Six new names were proposed by the Minister in October 1963 for boroughs unable to decide upon a name
Bexley (Borough 18)
Bromley (Borough 19)
Sutton (Borough 21)
Richmond upon Thames (Borough 24)
Hounslow (Borough 25)
Uxbridge (ultimately changed to Hillingdon) (Borough 26)

The Minister proposed a further twelve names in January 1964
Greenwich (not Charlton as previously suggested) (Borough 6)
Hillingdon (not Uxbridge) (Borough 26)
Islington (Borough 3)
Hackney (Borough 4)
Lewisham (Borough 7)
Southwark (Borough 8)
Wandsworth (Borough 10)
Kensington and Chelsea (Borough 12)
Waltham Forest (Borough 13)
Havering (Borough 15) – after the former Royal Liberty of Havering which covered a similar area
Barking (Borough 16)
Morden (Borough 22) (ultimately changed to Merton)
Barnet (Borough 30)
Enfield (Borough 32)
Wembley and Willesden (Borough 28) wished to be called "Willesden and Wembley", but was ultimately titled Brent after the River Brent.
Hammersmith and Fulham (Borough 11) were unable to choose a single name, and sent a shortlist to the Minister including "Riverside" and "Olympia".

Councillors for the Metropolitan Boroughs of Chelsea and Kensington were divided and opposed the loss of their two ancient parish names in combining, so the Minister for Housing and Local Government made one exception and the Royal Borough of Kensington and Chelsea came into being.

Distribution of functions
The split of functions between the new authorities were:

Background

Herbert Report

A royal commission was appointed in 1957 under the chairmanship of Sir Edwin Herbert to consider future local government structures in Greater London. The commission delivered its report in October 1960 proposing the creation of a Greater London with 52 Greater London Boroughs.

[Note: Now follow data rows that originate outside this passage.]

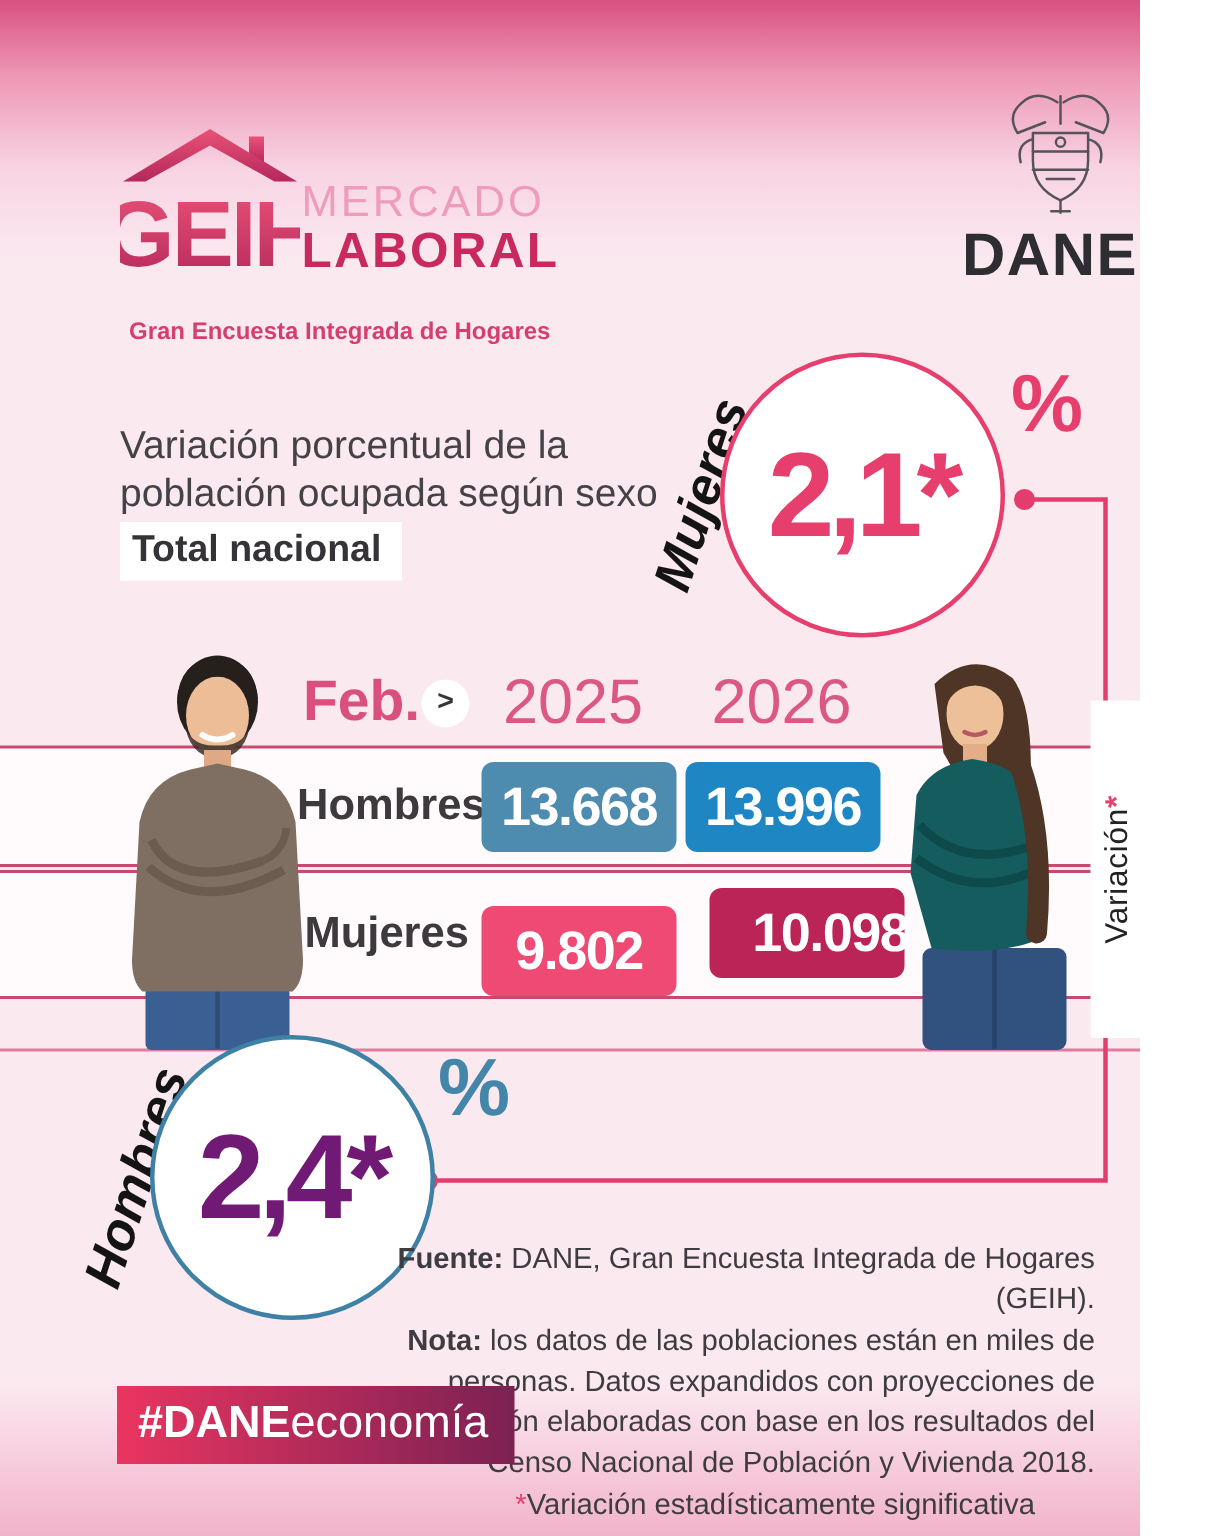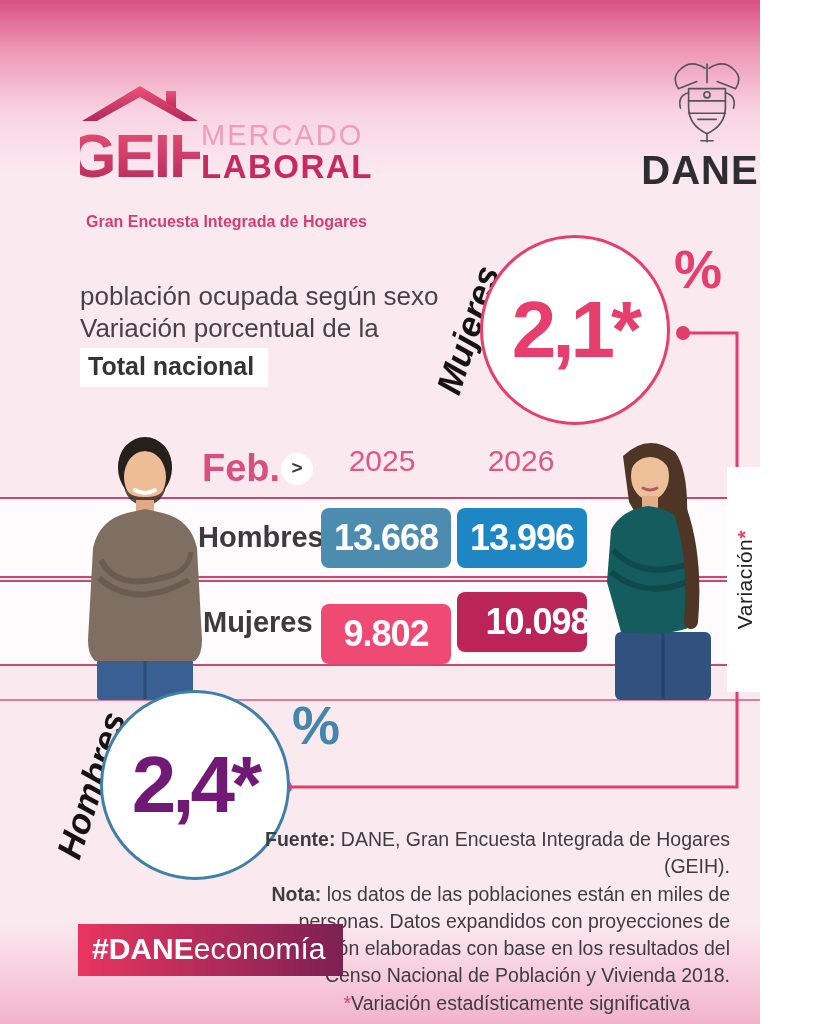"población ocupada según sexo" div { order: before "Variación porcentual de la" -> after "Variación porcentual de la" }
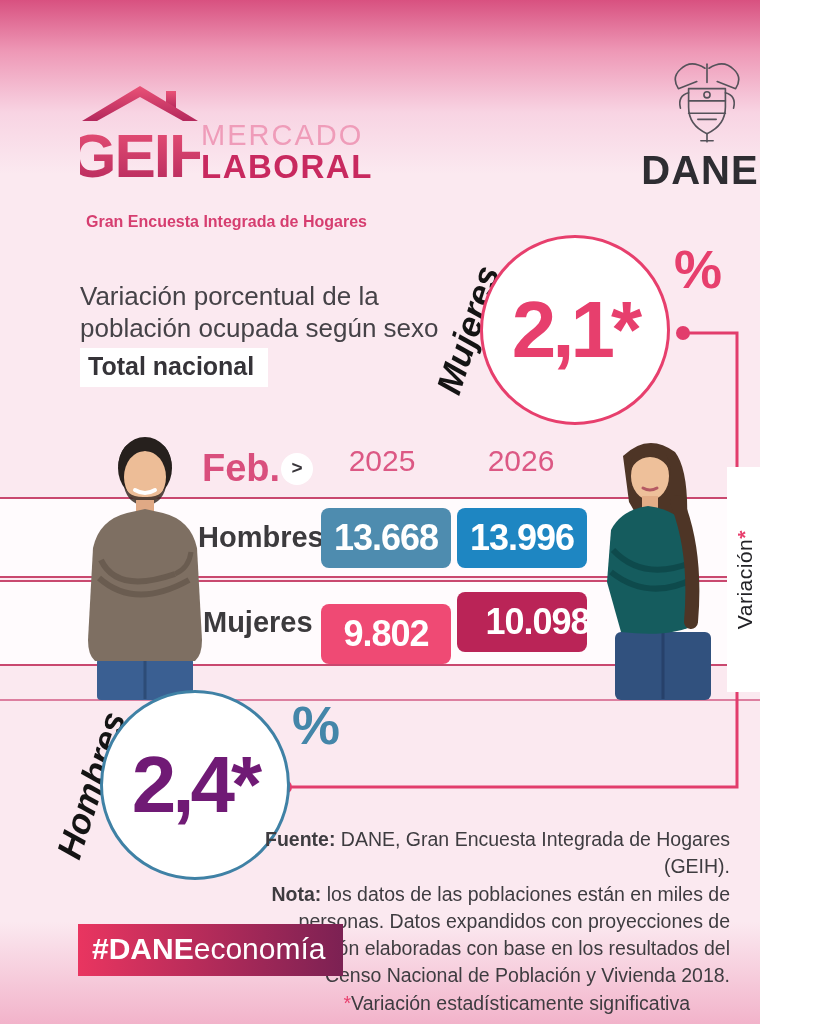"2025" .year { font-size: 30px -> 42px }
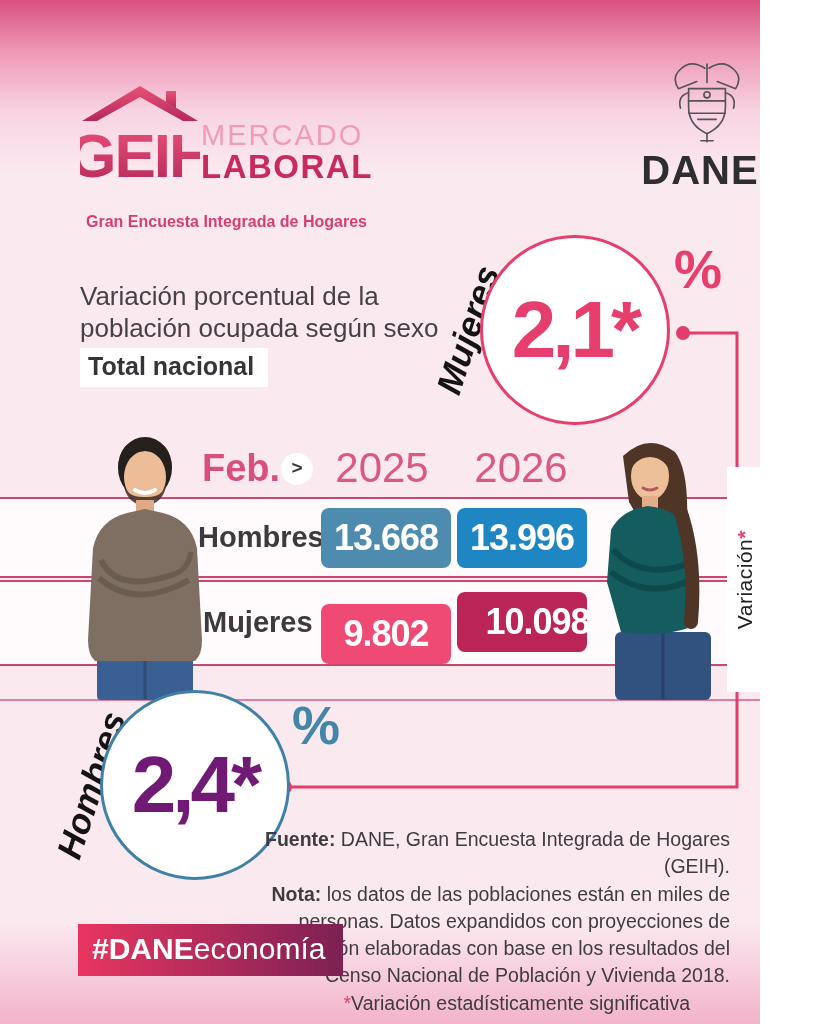"10.098" .b-m-26 { left: 457px -> 473px }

The Greater London area set up by the 1963 Act was very similar to that proposed by the Herbert Report but excluded Banstead, Caterham and Warlingham, Esher, Walton and Weybridge in Surrey, Chigwell in Essex, Cheshunt in Hertfordshire, and Staines and Sunbury in Middlesex.

Passage through Parliament
The government considered that the boroughs should be fewer and larger so published its plan for 34 London boroughs in late 1961. In the County of London this reorganised the proposed boroughs so that combinations for the present boroughs of Camden, Westminster and Islington were achieved. The Hackney borough had Shoreditch rather than the Tower Hamlets borough. Lewisham would be standalone, Deptford would combine with Camberwell and Bermondsey, and Southwark and Lambeth would unite. Eastern Wandsworth was to form a borough in itself, with western Wandsworth being paired with Battersea.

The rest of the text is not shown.